**INSTRUCTIONS FOR THE TASK**
Which lines of the entries contain the string "Supabase"? Please find them and copy them.

**DATA PROVIDED**
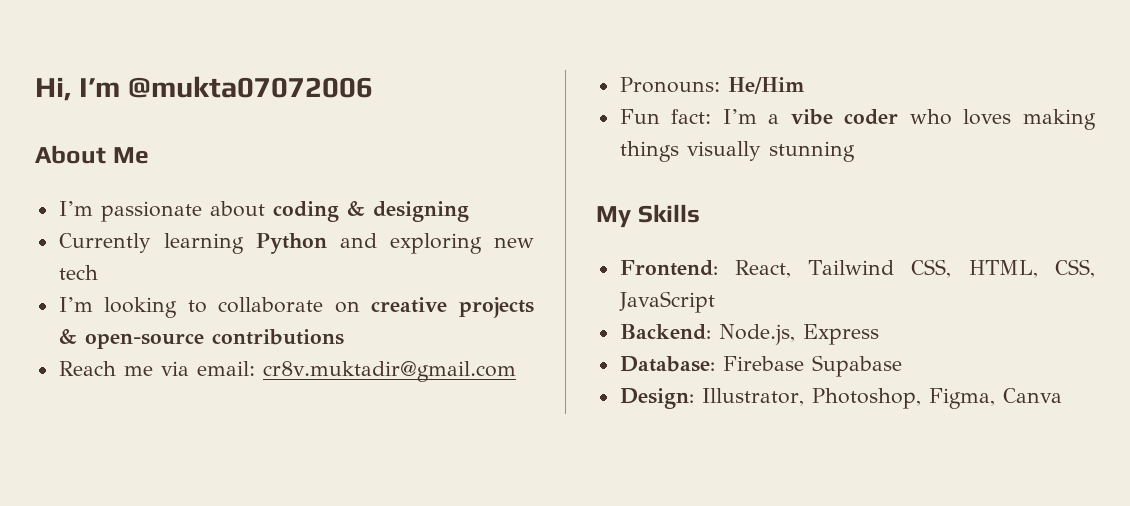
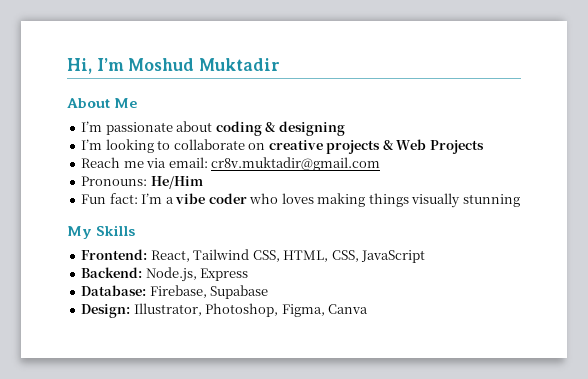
- Hi, I’m @mukta07072006
+ Hi, I’m Moshud Muktadir
- Currently learning Python and exploring new tech
- I’m looking to collaborate on creative projects & open-source contributions
+ I’m looking to collaborate on creative projects & Web Projects
- Database: Firebase Supabase
+ Database: Firebase, Supabase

**SOLUTION TO THIS EXERCISE**
- Database: Firebase Supabase
+ Database: Firebase, Supabase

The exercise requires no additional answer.